▶ _EXERCISE AIM_
This exercise asks for the entries to be repeated exactly, without their images.
** RECORD EXTRACTS follows **
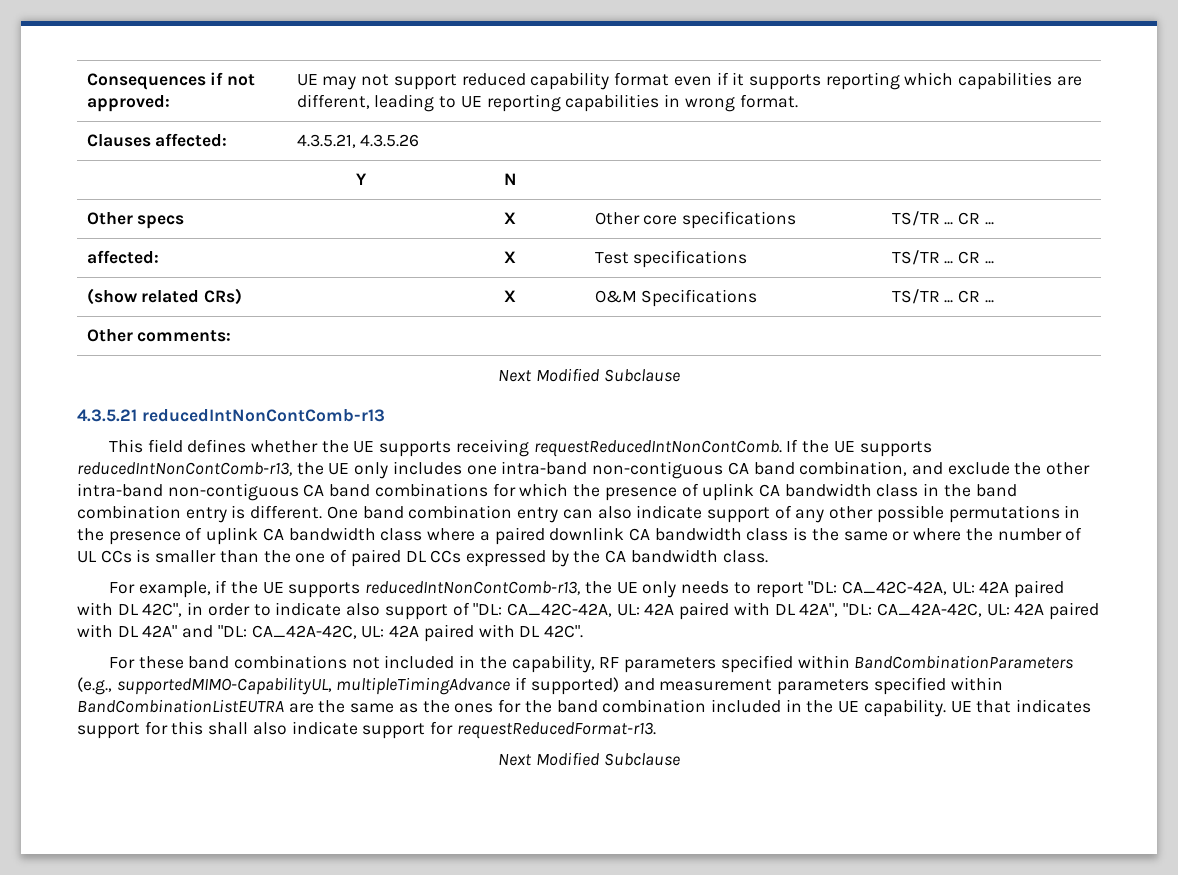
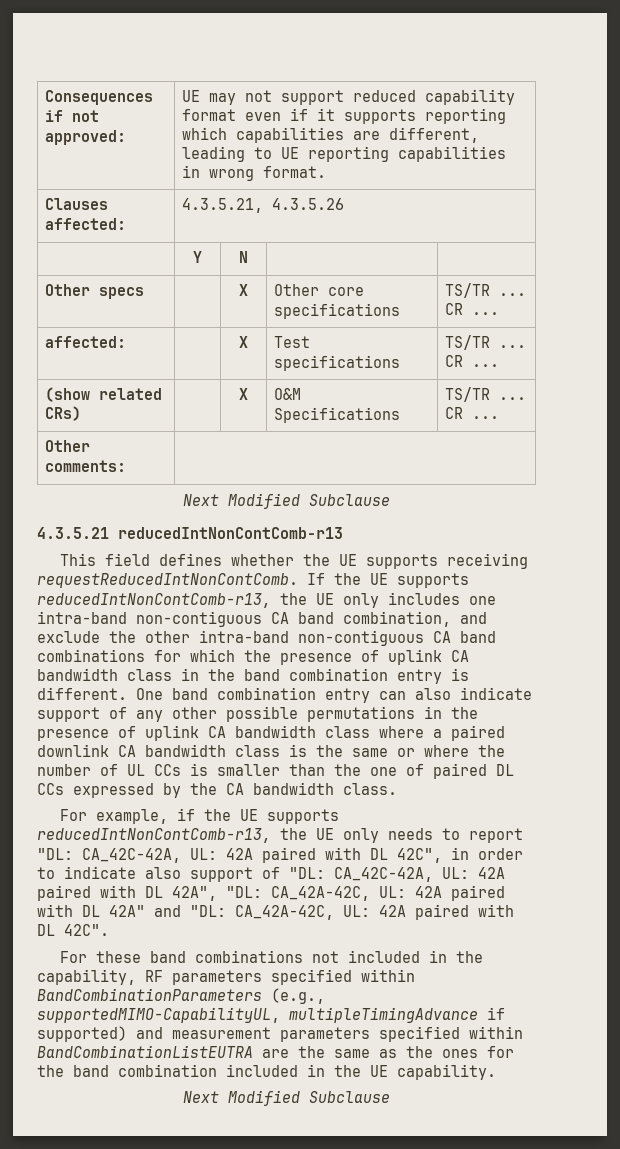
- UE that indicates support for this shall also indicate support for requestReducedFormat-r13.

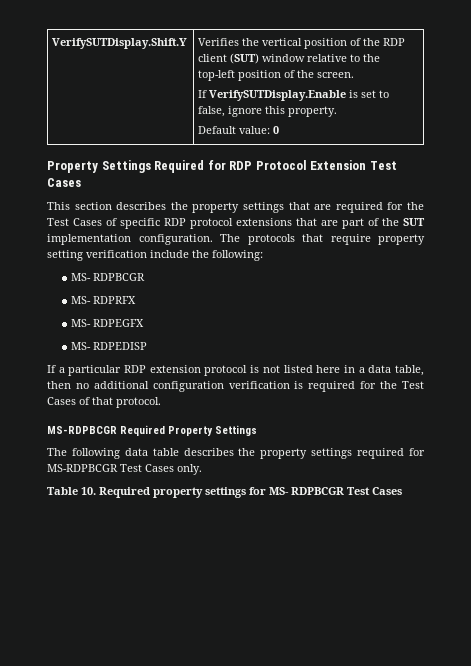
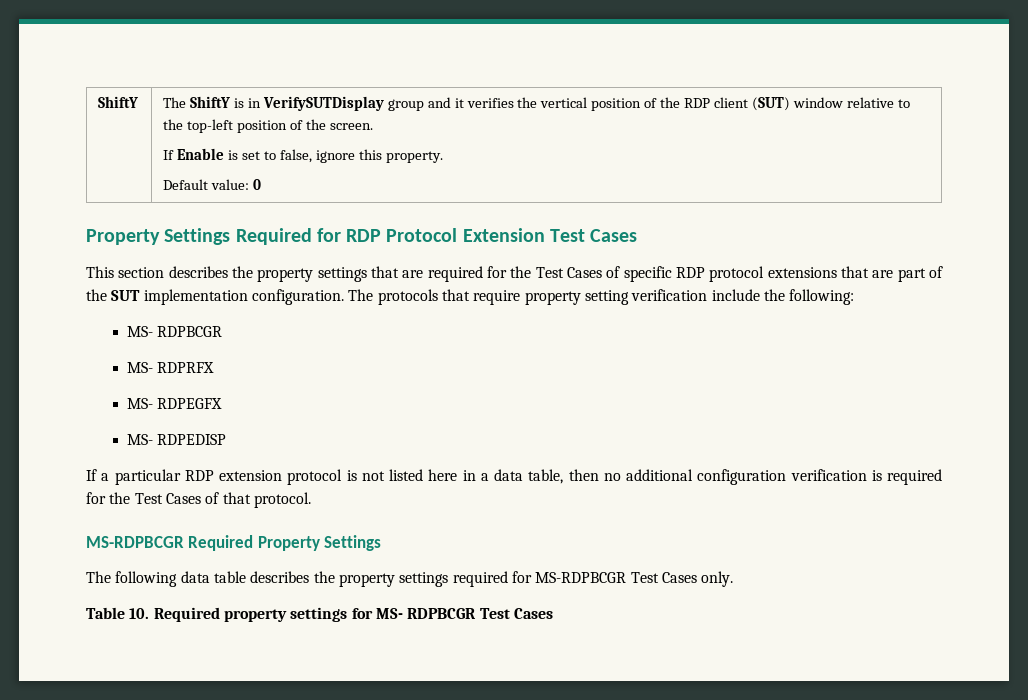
- VerifySUTDisplay.Shift.Y | Verifies the vertical position of the RDP client (SUT) window relative to the top-left position of the screen.
- If VerifySUTDisplay.Enable is set to false, ignore this property.
+ ShiftY | The ShiftY is in VerifySUTDisplay group and it verifies the vertical position of the RDP client (SUT) window relative to the top-left position of the screen.
+ If Enable is set to false, ignore this property.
** End of RECORD EXTRACTS **
▶ _RESPONSE TO THE EXERCISE_
- UE that indicates support for this shall also indicate support for requestReducedFormat-r13.

- VerifySUTDisplay.Shift.Y | Verifies the vertical position of the RDP client (SUT) window relative to the top-left position of the screen.
- If VerifySUTDisplay.Enable is set to false, ignore this property.
+ ShiftY | The ShiftY is in VerifySUTDisplay group and it verifies the vertical position of the RDP client (SUT) window relative to the top-left position of the screen.
+ If Enable is set to false, ignore this property.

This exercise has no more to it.